■ **How to complete this task**: Set down exactly the first line of the entries and every line after it, through the line with "Autocl.MicroPette Plus, Sin-chan Fix Vol, 250".
'''
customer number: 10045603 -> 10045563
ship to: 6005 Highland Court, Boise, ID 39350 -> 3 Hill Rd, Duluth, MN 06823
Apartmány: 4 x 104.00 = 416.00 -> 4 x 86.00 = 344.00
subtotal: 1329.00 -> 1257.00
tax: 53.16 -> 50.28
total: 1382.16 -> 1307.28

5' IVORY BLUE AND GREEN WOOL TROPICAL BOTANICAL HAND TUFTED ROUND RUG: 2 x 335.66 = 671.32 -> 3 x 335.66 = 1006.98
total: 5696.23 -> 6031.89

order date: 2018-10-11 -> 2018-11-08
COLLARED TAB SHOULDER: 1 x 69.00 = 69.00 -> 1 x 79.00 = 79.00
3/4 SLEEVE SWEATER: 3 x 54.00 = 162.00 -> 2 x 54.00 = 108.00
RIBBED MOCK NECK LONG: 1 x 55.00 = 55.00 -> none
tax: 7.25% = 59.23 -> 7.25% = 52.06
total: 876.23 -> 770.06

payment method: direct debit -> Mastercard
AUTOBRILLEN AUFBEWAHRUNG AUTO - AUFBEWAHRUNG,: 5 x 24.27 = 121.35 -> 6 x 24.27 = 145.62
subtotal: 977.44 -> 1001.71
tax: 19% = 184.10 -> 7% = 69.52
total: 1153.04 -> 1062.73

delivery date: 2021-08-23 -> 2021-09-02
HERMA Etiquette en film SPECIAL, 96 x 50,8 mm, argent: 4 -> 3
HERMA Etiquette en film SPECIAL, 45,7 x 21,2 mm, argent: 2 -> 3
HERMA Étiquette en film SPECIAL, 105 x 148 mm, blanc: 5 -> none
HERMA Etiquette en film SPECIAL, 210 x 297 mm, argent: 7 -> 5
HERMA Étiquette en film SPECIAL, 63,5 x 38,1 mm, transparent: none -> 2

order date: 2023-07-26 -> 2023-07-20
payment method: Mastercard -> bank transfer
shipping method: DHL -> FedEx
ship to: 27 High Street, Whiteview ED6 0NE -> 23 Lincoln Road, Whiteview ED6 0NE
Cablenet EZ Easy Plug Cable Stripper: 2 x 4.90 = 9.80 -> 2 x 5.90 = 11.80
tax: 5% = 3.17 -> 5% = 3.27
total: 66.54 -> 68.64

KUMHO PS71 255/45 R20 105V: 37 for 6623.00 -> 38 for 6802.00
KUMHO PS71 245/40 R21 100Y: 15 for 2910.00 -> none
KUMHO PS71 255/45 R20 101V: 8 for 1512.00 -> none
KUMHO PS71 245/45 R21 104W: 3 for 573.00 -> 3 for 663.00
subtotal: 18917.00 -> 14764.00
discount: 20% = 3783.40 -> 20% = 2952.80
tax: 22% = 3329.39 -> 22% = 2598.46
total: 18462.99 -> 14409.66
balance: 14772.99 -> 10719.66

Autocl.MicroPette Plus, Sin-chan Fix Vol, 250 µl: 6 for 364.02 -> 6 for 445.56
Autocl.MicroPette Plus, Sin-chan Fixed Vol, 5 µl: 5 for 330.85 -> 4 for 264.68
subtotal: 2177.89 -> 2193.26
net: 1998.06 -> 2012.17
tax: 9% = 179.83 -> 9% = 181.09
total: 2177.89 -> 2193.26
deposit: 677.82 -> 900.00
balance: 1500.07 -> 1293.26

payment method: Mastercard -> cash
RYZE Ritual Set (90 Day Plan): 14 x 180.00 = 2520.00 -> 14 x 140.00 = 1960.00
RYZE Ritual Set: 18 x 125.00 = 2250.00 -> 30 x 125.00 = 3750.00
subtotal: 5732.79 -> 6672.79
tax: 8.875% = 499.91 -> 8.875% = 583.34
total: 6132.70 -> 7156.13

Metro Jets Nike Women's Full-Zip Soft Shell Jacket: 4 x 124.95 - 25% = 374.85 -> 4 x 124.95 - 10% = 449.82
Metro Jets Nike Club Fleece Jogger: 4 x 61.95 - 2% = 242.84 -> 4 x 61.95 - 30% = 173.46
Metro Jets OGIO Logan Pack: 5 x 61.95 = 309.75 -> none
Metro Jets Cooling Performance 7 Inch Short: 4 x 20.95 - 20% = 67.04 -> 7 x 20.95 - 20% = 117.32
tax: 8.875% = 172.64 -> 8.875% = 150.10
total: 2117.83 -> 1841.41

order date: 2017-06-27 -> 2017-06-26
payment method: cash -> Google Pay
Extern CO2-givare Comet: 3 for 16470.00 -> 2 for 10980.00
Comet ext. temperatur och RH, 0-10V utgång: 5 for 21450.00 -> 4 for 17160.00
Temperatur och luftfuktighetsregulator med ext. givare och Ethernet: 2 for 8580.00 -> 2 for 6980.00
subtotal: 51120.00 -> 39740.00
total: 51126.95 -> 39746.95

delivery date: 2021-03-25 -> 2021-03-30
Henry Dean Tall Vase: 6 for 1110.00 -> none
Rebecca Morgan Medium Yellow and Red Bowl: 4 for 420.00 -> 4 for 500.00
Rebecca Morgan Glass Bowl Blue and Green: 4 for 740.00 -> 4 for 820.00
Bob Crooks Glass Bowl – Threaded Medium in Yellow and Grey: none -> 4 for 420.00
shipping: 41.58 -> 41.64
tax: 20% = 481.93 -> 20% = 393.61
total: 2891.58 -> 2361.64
'''
■ **Result of the task**:
customer number: 10045603 -> 10045563
ship to: 6005 Highland Court, Boise, ID 39350 -> 3 Hill Rd, Duluth, MN 06823
Apartmány: 4 x 104.00 = 416.00 -> 4 x 86.00 = 344.00
subtotal: 1329.00 -> 1257.00
tax: 53.16 -> 50.28
total: 1382.16 -> 1307.28

5' IVORY BLUE AND GREEN WOOL TROPICAL BOTANICAL HAND TUFTED ROUND RUG: 2 x 335.66 = 671.32 -> 3 x 335.66 = 1006.98
total: 5696.23 -> 6031.89

order date: 2018-10-11 -> 2018-11-08
COLLARED TAB SHOULDER: 1 x 69.00 = 69.00 -> 1 x 79.00 = 79.00
3/4 SLEEVE SWEATER: 3 x 54.00 = 162.00 -> 2 x 54.00 = 108.00
RIBBED MOCK NECK LONG: 1 x 55.00 = 55.00 -> none
tax: 7.25% = 59.23 -> 7.25% = 52.06
total: 876.23 -> 770.06

payment method: direct debit -> Mastercard
AUTOBRILLEN AUFBEWAHRUNG AUTO - AUFBEWAHRUNG,: 5 x 24.27 = 121.35 -> 6 x 24.27 = 145.62
subtotal: 977.44 -> 1001.71
tax: 19% = 184.10 -> 7% = 69.52
total: 1153.04 -> 1062.73

delivery date: 2021-08-23 -> 2021-09-02
HERMA Etiquette en film SPECIAL, 96 x 50,8 mm, argent: 4 -> 3
HERMA Etiquette en film SPECIAL, 45,7 x 21,2 mm, argent: 2 -> 3
HERMA Étiquette en film SPECIAL, 105 x 148 mm, blanc: 5 -> none
HERMA Etiquette en film SPECIAL, 210 x 297 mm, argent: 7 -> 5
HERMA Étiquette en film SPECIAL, 63,5 x 38,1 mm, transparent: none -> 2

order date: 2023-07-26 -> 2023-07-20
payment method: Mastercard -> bank transfer
shipping method: DHL -> FedEx
ship to: 27 High Street, Whiteview ED6 0NE -> 23 Lincoln Road, Whiteview ED6 0NE
Cablenet EZ Easy Plug Cable Stripper: 2 x 4.90 = 9.80 -> 2 x 5.90 = 11.80
tax: 5% = 3.17 -> 5% = 3.27
total: 66.54 -> 68.64

KUMHO PS71 255/45 R20 105V: 37 for 6623.00 -> 38 for 6802.00
KUMHO PS71 245/40 R21 100Y: 15 for 2910.00 -> none
KUMHO PS71 255/45 R20 101V: 8 for 1512.00 -> none
KUMHO PS71 245/45 R21 104W: 3 for 573.00 -> 3 for 663.00
subtotal: 18917.00 -> 14764.00
discount: 20% = 3783.40 -> 20% = 2952.80
tax: 22% = 3329.39 -> 22% = 2598.46
total: 18462.99 -> 14409.66
balance: 14772.99 -> 10719.66

Autocl.MicroPette Plus, Sin-chan Fix Vol, 250 µl: 6 for 364.02 -> 6 for 445.56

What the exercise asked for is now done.